Un habitante de Oporto fue el primer portugués que extrajo euros de un cajero, cuando apenas habían pasado 15 segundos desde la medianoche. Por su parte, el ministro de Finanzas, Guilherme Oliveira Martis, se levantó temprano y fue acompañado por los periodistas a un cajero situado en la zona de Belém para retirar 100 euros y aprovechó para recomendar a los consumidores que no utilicen simultáneamente las dos monedas, porque eso crearía «confusiones». Medio millón de italianos sacaron euros de los cajeros del país en las doce primeras horas de funcionamiento de la nueva moneda, aunque el hecho de que la mayoría de los negocios estuvieran cerrados impidió un uso masivo del flamante dinero.

La Asociación de Bancos Italianos señaló que hasta mediodía del 1 de enero los cajeros habían distribuido sesenta millones de euros en medio millón de operaciones, aunque todavía se registra un número significativo de cajeros que dan liras.
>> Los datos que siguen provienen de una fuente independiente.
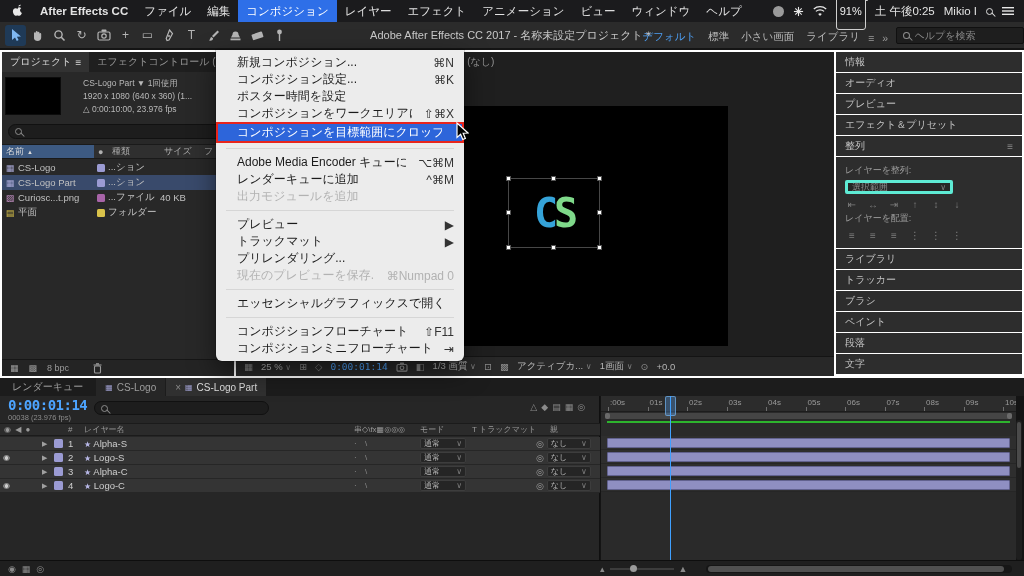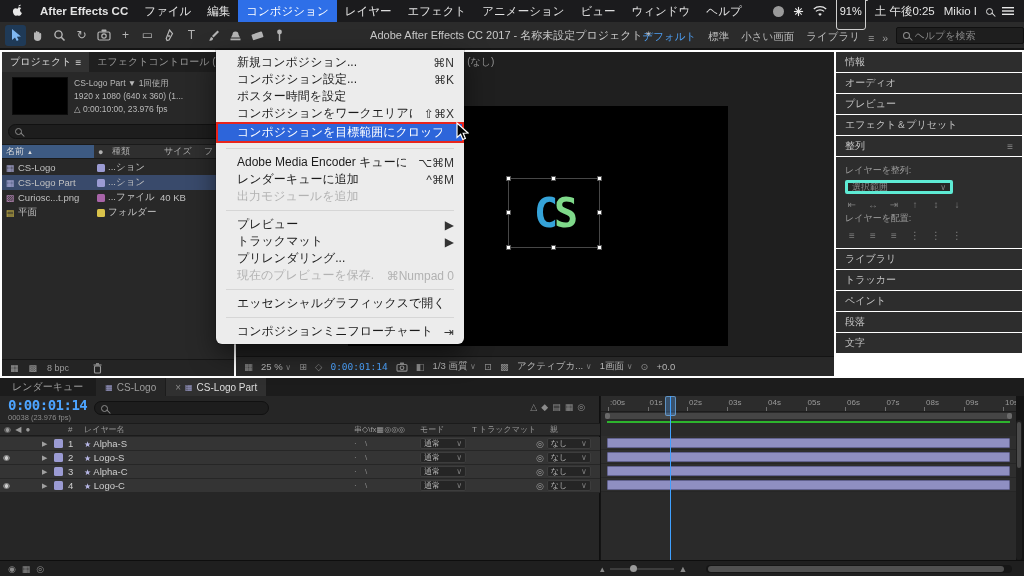--- a/index.html
+++ b/index.html
@@ -52,21 +52,21 @@
 
 
 .main{position:absolute;left:0;top:50px;width:1024px;height:328px;background:#ffffff;}
 .panel{position:absolute;background:#282828;}
 .ptabs{height:20px;background:#1f1f1f;display:flex;align-items:stretch;font-size:10px;color:#969696;overflow:hidden;}
 .ptab{padding:0 8px;display:flex;align-items:center;gap:4px;white-space:nowrap;}
 .ptab.active{background:#323232;color:#d8d8d8;}
 
 
 .p-project{left:2px;top:2px;width:232px;height:324px;}
-.proj-info{position:absolute;left:0;top:20px;width:232px;height:50px;display:flex;gap:6px;padding:5px 10px;}
+.proj-info{position:absolute;left:0;top:20px;width:232px;height:50px;display:flex;gap:22px;padding:5px 3px;}
 .thumb{width:56px;height:38px;background:#000;border:1px solid #0c0c0c;flex:none;}
 .proj-lines{font-size:8.5px;color:#b9b9b9;line-height:1.5;white-space:nowrap;overflow:hidden;}
 .proj-search{position:absolute;left:6px;top:72px;width:220px;height:15px;background:#1d1d1d;border:1px solid #111;border-radius:8px;display:flex;align-items:center;padding:0 6px;gap:4px;}
 .ptable-head{position:absolute;left:0;top:92px;width:232px;height:15px;background:#2f2f2f;border-top:1px solid #1a1a1a;border-bottom:1px solid #1a1a1a;display:grid;grid-template-columns:92px 14px 52px 40px 1fr;font-size:9px;color:#b0b0b0;align-items:center;}
 .ptable-head .hc{padding:0 4px;overflow:hidden;white-space:nowrap;}
 .ptable-head .hc.sorted{background:#3d5a82;color:#dcdcdc;height:100%;display:flex;align-items:center;gap:3px;}
 .prow{height:15px;display:grid;grid-template-columns:16px 76px 14px 52px 40px 1fr;align-items:center;font-size:9.5px;color:#c0c0c0;white-space:nowrap;}
 .prow.sel{background:#394a6b;}
 .prow .ic{text-align:center;font-size:9px;}
 .prow .chip{width:8px;height:8px;border-radius:1.5px;margin:0 auto;}
@@ -511,20 +511,23 @@
       <div>
 
           <div class="rp-row">
             <span>ライブラリ</span>
           </div>
 
           <div class="rp-row">
             <span>トラッカー</span>
           </div>
 
+          <div class="rp-row">
+            <span>ブラシ</span>
+          </div>
 
           <div class="rp-row">
             <span>ペイント</span>
           </div>
 
           <div class="rp-row">
             <span>段落</span>
           </div>
 
           <div class="rp-row">
@@ -870,20 +873,24 @@
       <div class="menu-row">
         <span class="lbl">エッセンシャルグラフィックスで開く</span>
         <span class="sc"></span>
       </div>
 
       <div class="menu-row sep">
         
         
       </div>
 
+      <div class="menu-row">
+        <span class="lbl">コンポジションフローチャート</span>
+        <span class="sc">⇧F11</span>
+      </div>
 
       <div class="menu-row">
         <span class="lbl">コンポジションミニフローチャート</span>
         <span class="sc">⇥</span>
       </div>
     </div>
 
 </div>
 
 </body></html>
No obstante, muchos italianos acudieron de madrugada a los cajeros, sin grandes colas, más por curiosidad por ver los nuevos billetes que por otra cosa. Por su parte, los franceses acudieron a los cajeros automáticos para retirar los primeros billetes, después de que las monedas comenzaran a distribuirse el 14 de diciembre. Desde que a medianoche se dio el pistoletazo de salida, se registraron unas 450.000 retiradas de euros y los cajeros automáticos franceses habían distribuído hasta las 09.00 horas unos 30 millones de la divisa común.